**Data for analysis:**
::::::::

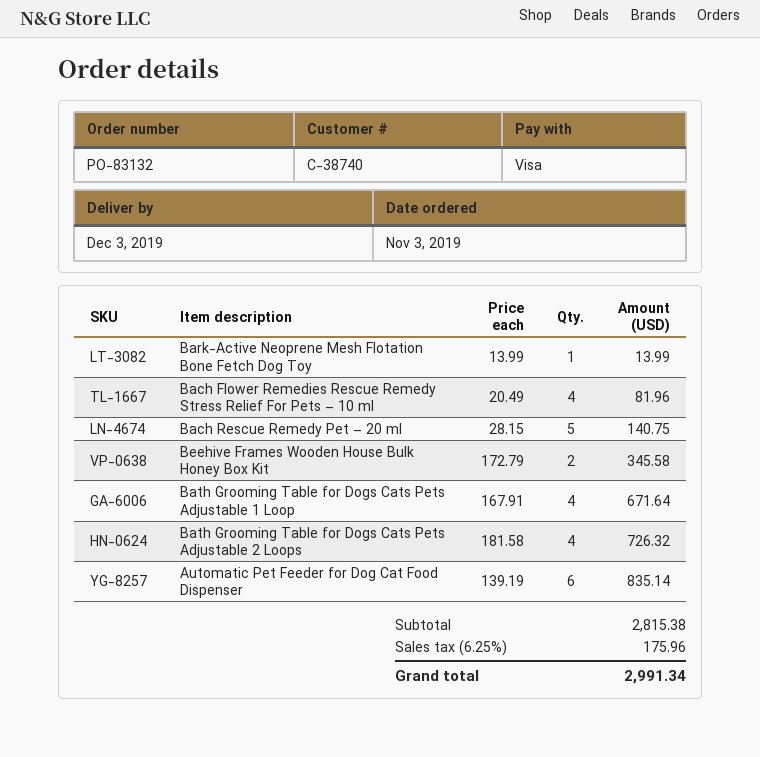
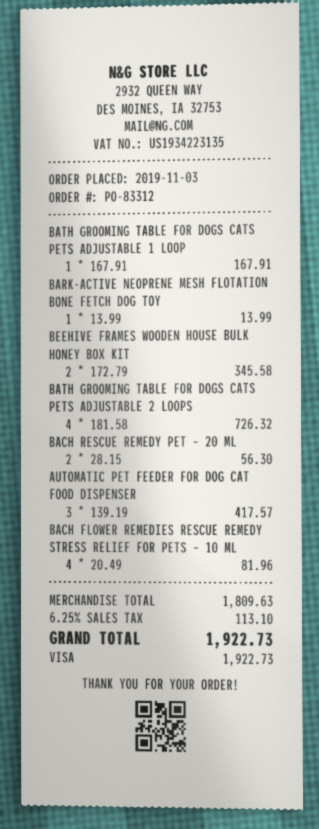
order number: PO-83132 -> PO-83312
Bach Rescue Remedy Pet – 20 ml: 5 x 28.15 = 140.75 -> 2 x 28.15 = 56.30
Bath Grooming Table for Dogs Cats Pets Adjustable 1 Loop: 4 x 167.91 = 671.64 -> 1 x 167.91 = 167.91
Automatic Pet Feeder for Dog Cat Food Dispenser: 6 x 139.19 = 835.14 -> 3 x 139.19 = 417.57
subtotal: 2815.38 -> 1809.63
tax: 6.25% = 175.96 -> 6.25% = 113.10
total: 2991.34 -> 1922.73

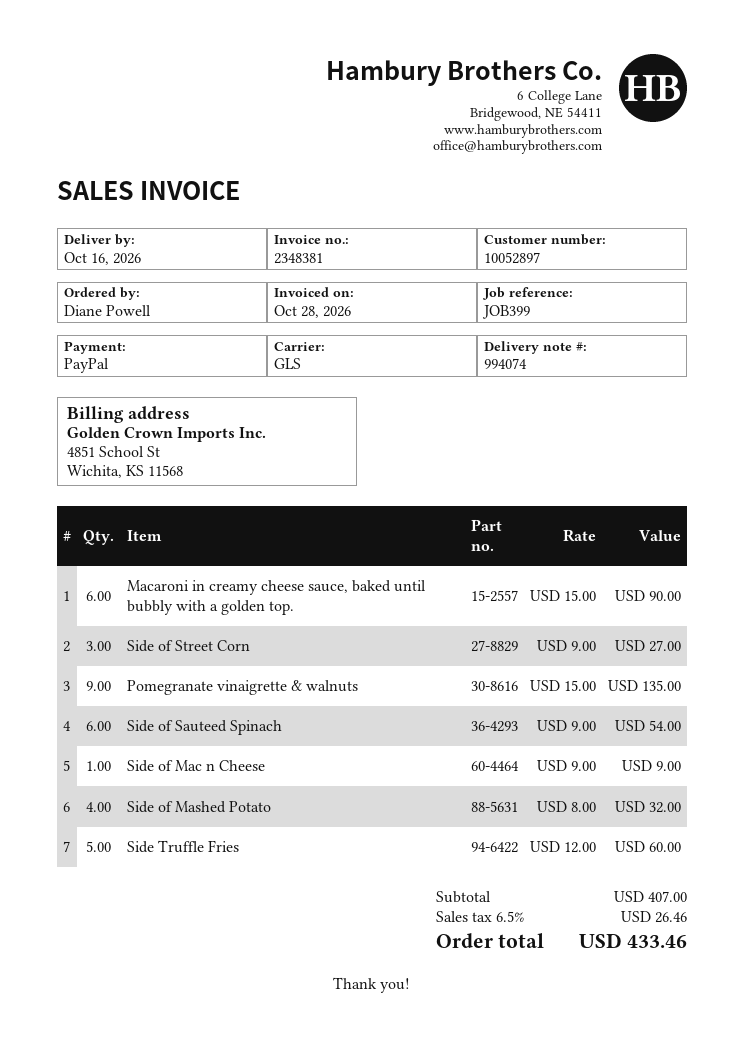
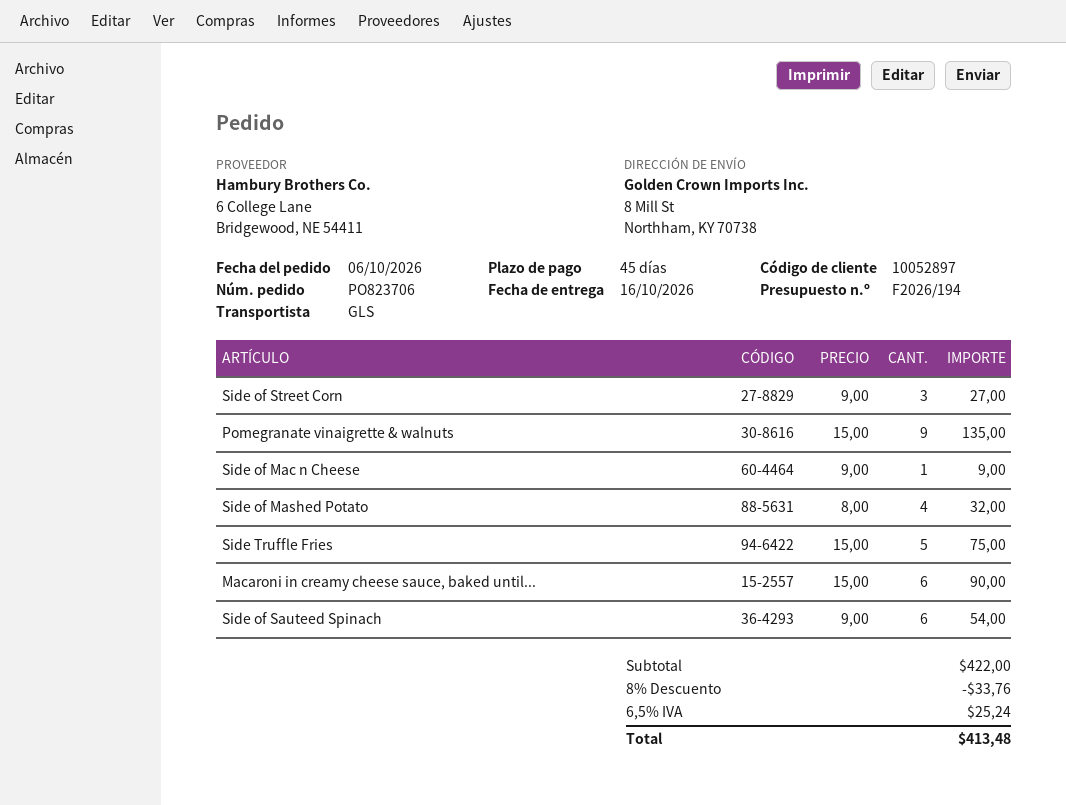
Side Truffle Fries: 5 x 12.00 = 60.00 -> 5 x 15.00 = 75.00
subtotal: 407.00 -> 422.00
discount: none -> 8% = 33.76
tax: 6.5% = 26.46 -> 6.5% = 25.24
total: 433.46 -> 413.48

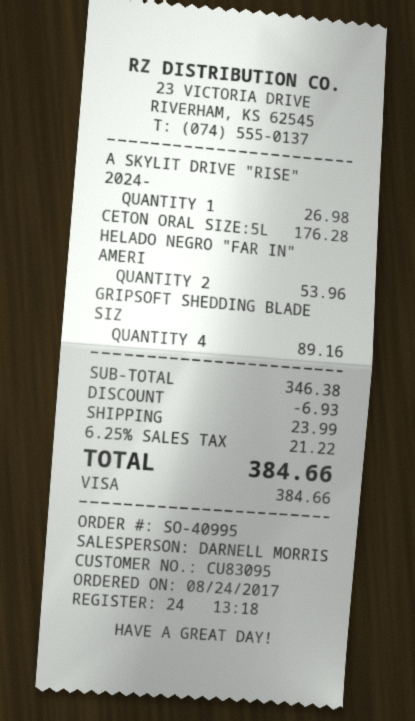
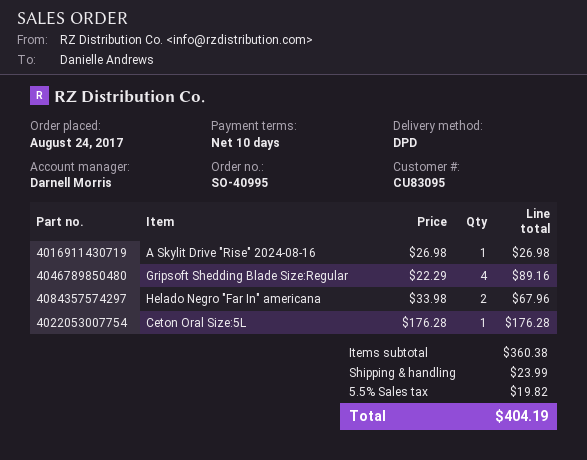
HELADO NEGRO "FAR IN" AMERI: 2 for 53.96 -> 2 for 67.96
subtotal: 346.38 -> 360.38
discount: 6.93 -> none
tax: 6.25% = 21.22 -> 5.5% = 19.82
total: 384.66 -> 404.19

::::::::

**Task to complete:** Reproduce the final stretch of lines exactly: the line containing "Bath Grooming Table" through the last line of the data, both included. Pictures do not belong in the copy.

**Answer box:**
Bath Grooming Table for Dogs Cats Pets Adjustable 1 Loop: 4 x 167.91 = 671.64 -> 1 x 167.91 = 167.91
Automatic Pet Feeder for Dog Cat Food Dispenser: 6 x 139.19 = 835.14 -> 3 x 139.19 = 417.57
subtotal: 2815.38 -> 1809.63
tax: 6.25% = 175.96 -> 6.25% = 113.10
total: 2991.34 -> 1922.73

Side Truffle Fries: 5 x 12.00 = 60.00 -> 5 x 15.00 = 75.00
subtotal: 407.00 -> 422.00
discount: none -> 8% = 33.76
tax: 6.5% = 26.46 -> 6.5% = 25.24
total: 433.46 -> 413.48

HELADO NEGRO "FAR IN" AMERI: 2 for 53.96 -> 2 for 67.96
subtotal: 346.38 -> 360.38
discount: 6.93 -> none
tax: 6.25% = 21.22 -> 5.5% = 19.82
total: 384.66 -> 404.19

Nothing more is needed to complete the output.